▶ _HOW TO COMPLETE THIS TASK_:
Search the entries below for "because", and copy each line where it appears.

▶ _INFORMATION SUPPLIED_:
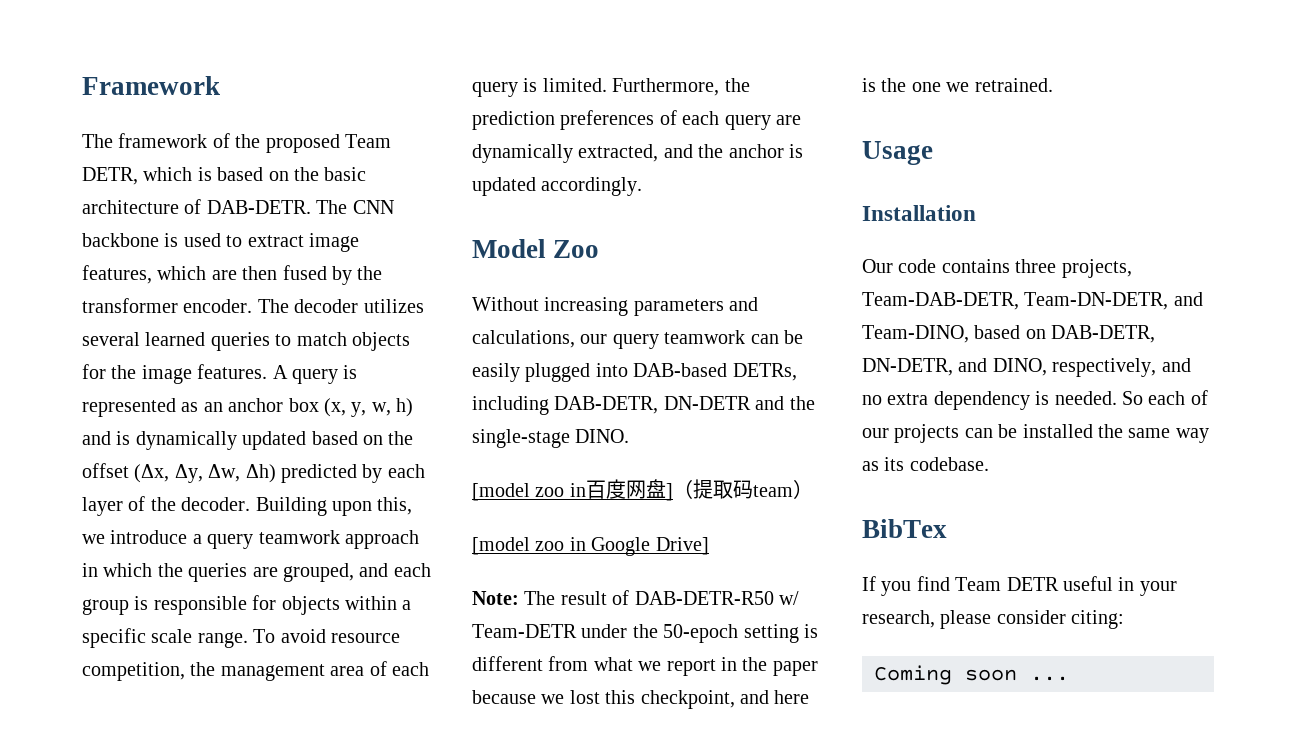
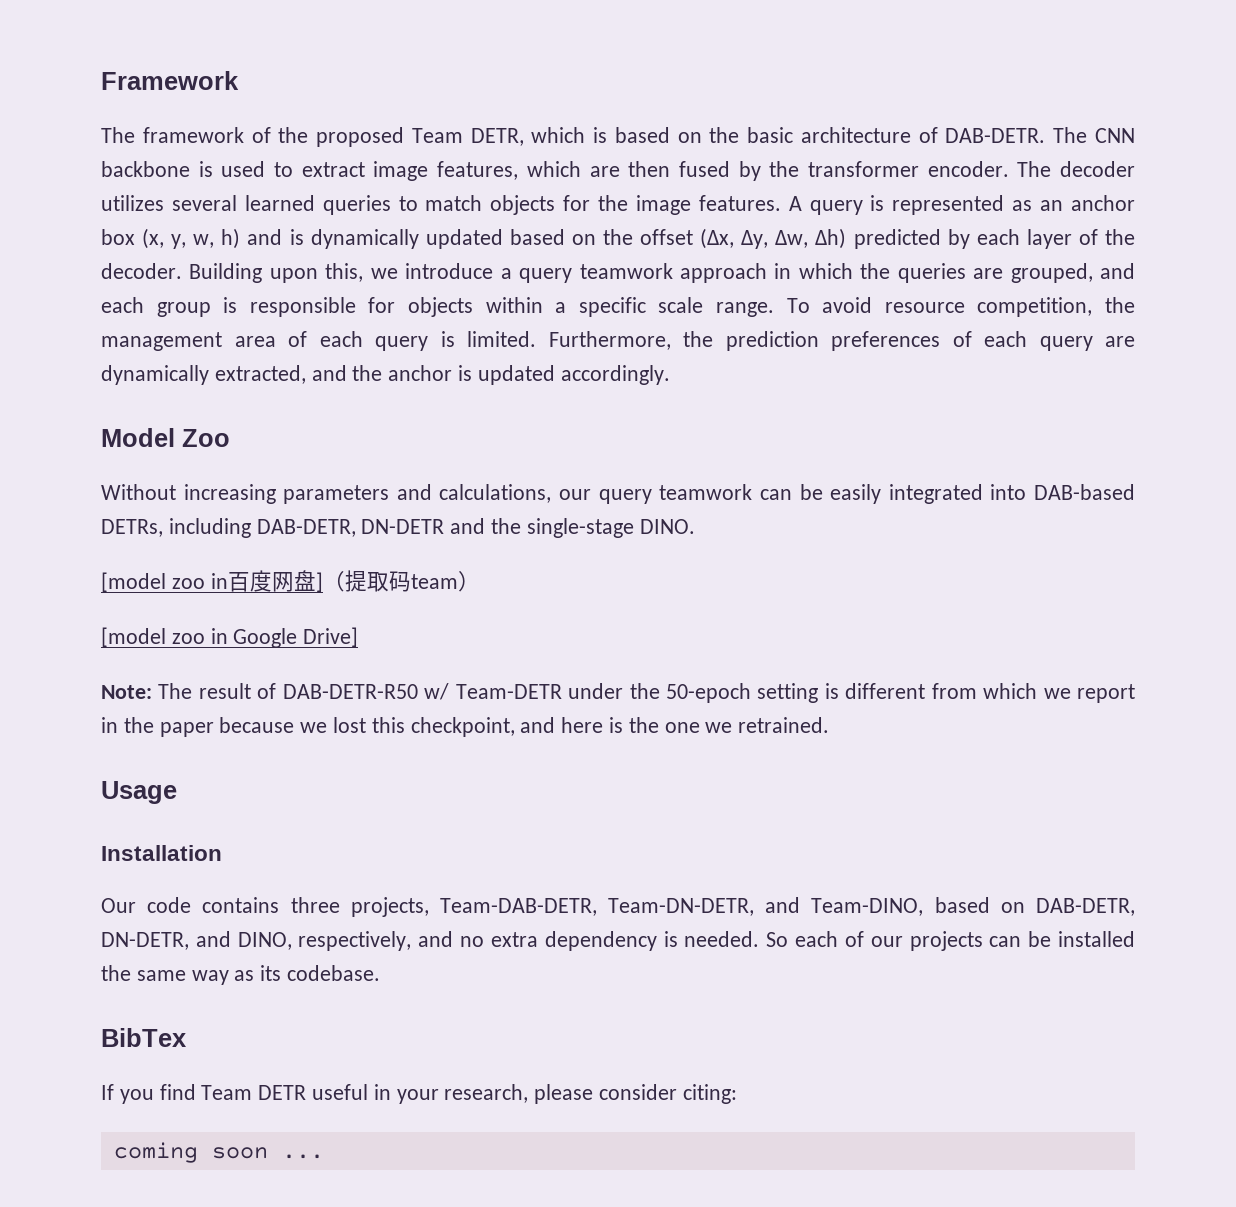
- Without increasing parameters and calculations, our query teamwork can be easily plugged into DAB-based DETRs, including DAB-DETR, DN-DETR and the single-stage DINO.
+ Without increasing parameters and calculations, our query teamwork can be easily integrated into DAB-based DETRs, including DAB-DETR, DN-DETR and the single-stage DINO.
- Note: The result of DAB-DETR-R50 w/ Team-DETR under the 50-epoch setting is different from what we report in the paper because we lost this checkpoint, and here is the one we retrained.
+ Note: The result of DAB-DETR-R50 w/ Team-DETR under the 50-epoch setting is different from which we report in the paper because we lost this checkpoint, and here is the one we retrained.
- Coming soon ...
+ coming soon ...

▶ _TASK RESULT_:
- Note: The result of DAB-DETR-R50 w/ Team-DETR under the 50-epoch setting is different from what we report in the paper because we lost this checkpoint, and here is the one we retrained.
+ Note: The result of DAB-DETR-R50 w/ Team-DETR under the 50-epoch setting is different from which we report in the paper because we lost this checkpoint, and here is the one we retrained.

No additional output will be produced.